What is an electronic signature - in simple language for beginners in the world of the digital economy. Copying using CryptoPro CSP EDS from cryptopro on a flash drive

When transferring electronic reporting to another computer or reinstalling the encryption program, you need to copy electronic signatures. In the step-by-step instructions, we show how to correctly copy electronic signatures through the program ViPNet CSP.

Step-by-step instructions on how to copy an EDS certificate

Step 1. Open the VipNet program

Most likely you will not find a shortcut on the desktop. To open the program, follow four steps:

1. Go to menu "Start"
2. Open item "All programs"
3. Find a folder named VIPNet
4. Click on the icon with the name "ViPNet CSP"

The VipNet encryption program will open.

Step 2. Open the electronic signature for copying

In the left part of the window that opens, go to the tab "Containers". A list of electronic signatures that are on your computer will appear.

Select an electronic signature to copy from the list. Click on the button "Copy".

Step 3. Choose a place to copy the electronic signature

The system will prompt you to select a directory to which the signature will be copied. Click on the button "Overview".

In the window "Browse folders" Specify the location for copying the electronic signature. Then click "OK".

Attention! The directory to which signatures are copied should not be named infotecs or containers, if you are planning to completely uninstall ViPNet CSP.

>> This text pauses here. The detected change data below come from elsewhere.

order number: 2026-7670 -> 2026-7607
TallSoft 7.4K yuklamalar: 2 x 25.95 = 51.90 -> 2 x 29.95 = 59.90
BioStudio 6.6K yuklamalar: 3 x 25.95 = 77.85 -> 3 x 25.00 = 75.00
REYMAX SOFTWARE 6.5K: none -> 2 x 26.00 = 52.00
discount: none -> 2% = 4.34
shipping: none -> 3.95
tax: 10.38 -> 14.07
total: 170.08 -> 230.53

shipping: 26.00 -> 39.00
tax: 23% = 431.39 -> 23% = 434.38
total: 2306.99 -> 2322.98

Step 4. Copy the electronic signature

In some cases, the system will ask for an electronic signature password. Enter it and click OK.

The electronic signature has been copied.

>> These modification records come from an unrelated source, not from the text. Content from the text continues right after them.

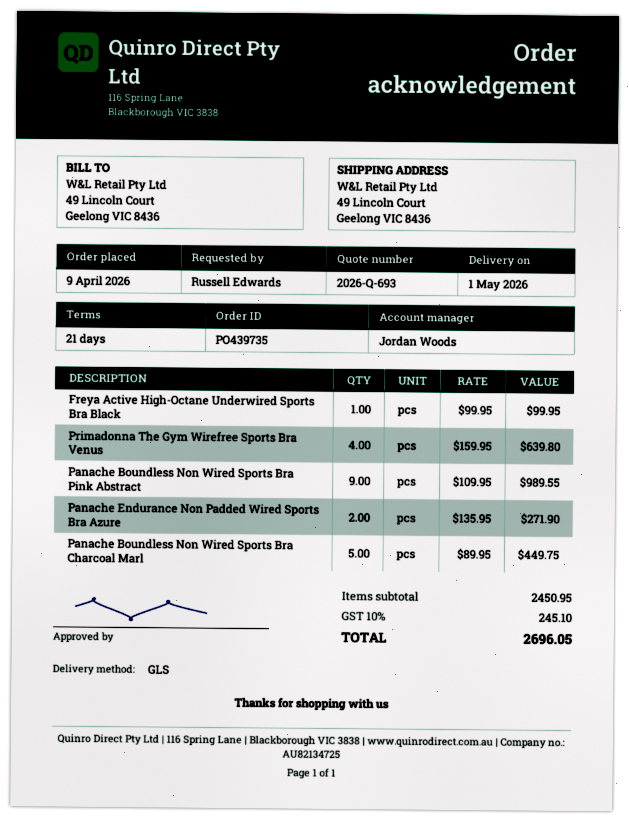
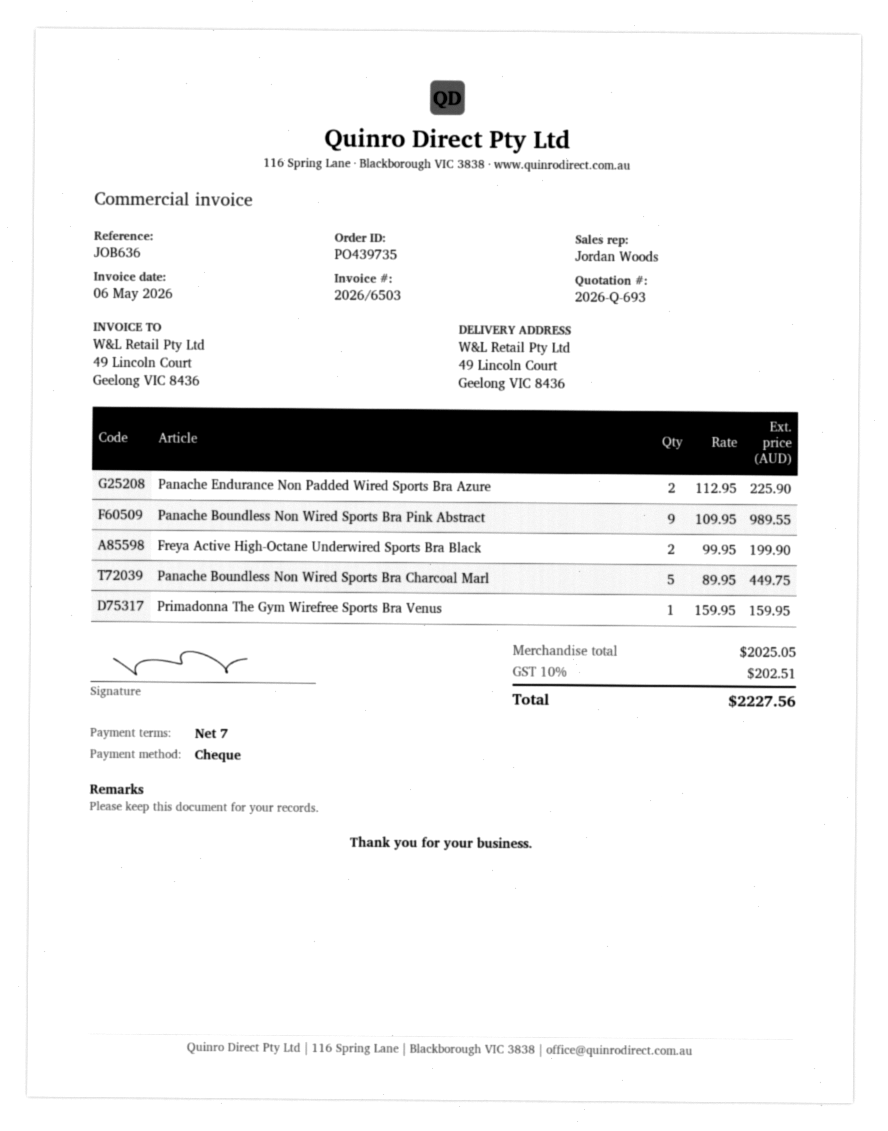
payment terms: 21 days -> 7 days
Freya Active High-Octane Underwired Sports Bra Black: 1 x 99.95 = 99.95 -> 2 x 99.95 = 199.90
Primadonna The Gym Wirefree Sports Bra Venus: 4 x 159.95 = 639.80 -> 1 x 159.95 = 159.95
Panache Endurance Non Padded Wired Sports Bra Azure: 2 x 135.95 = 271.90 -> 2 x 112.95 = 225.90
subtotal: 2450.95 -> 2025.05
tax: 10% = 245.10 -> 10% = 202.51
total: 2696.05 -> 2227.56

Often people who use electronic digital signatures for their needs need to copy the CryptoPro certificate to a USB flash drive. In this lesson, we will look at various options for performing this procedure.

By and large, the procedure for copying a certificate to a USB drive can be organized in two groups of ways: using the internal tools of the operating system and using the program functions CryptoPro CSP. Next, we will look at both options in detail.

Method 1: CryptoPro CSP

First of all, let's consider the method of copying using the CryptoPro CSP application itself. All actions will be described using the example of the Windows 7 operating system, but in general, the presented algorithm can also be used for other operating systems of the Windows family.

The main condition under which it is possible to copy a container with a key is the need for it to be marked as exportable when it is created on the CryptoPro website. Otherwise, the transfer will fail.

1. Before starting manipulations, connect the USB flash drive to the computer and go to "Control Panel" systems.



2. Open section "System and safety".



3. In the specified directory, find the item "CryptoPro CSP" and click on it.



4. A small window will open where you need to move to the section "Service".



5. Next click the button "Copy...".



6. A window for copying the container will be displayed, where you need to click on the button "Overview…".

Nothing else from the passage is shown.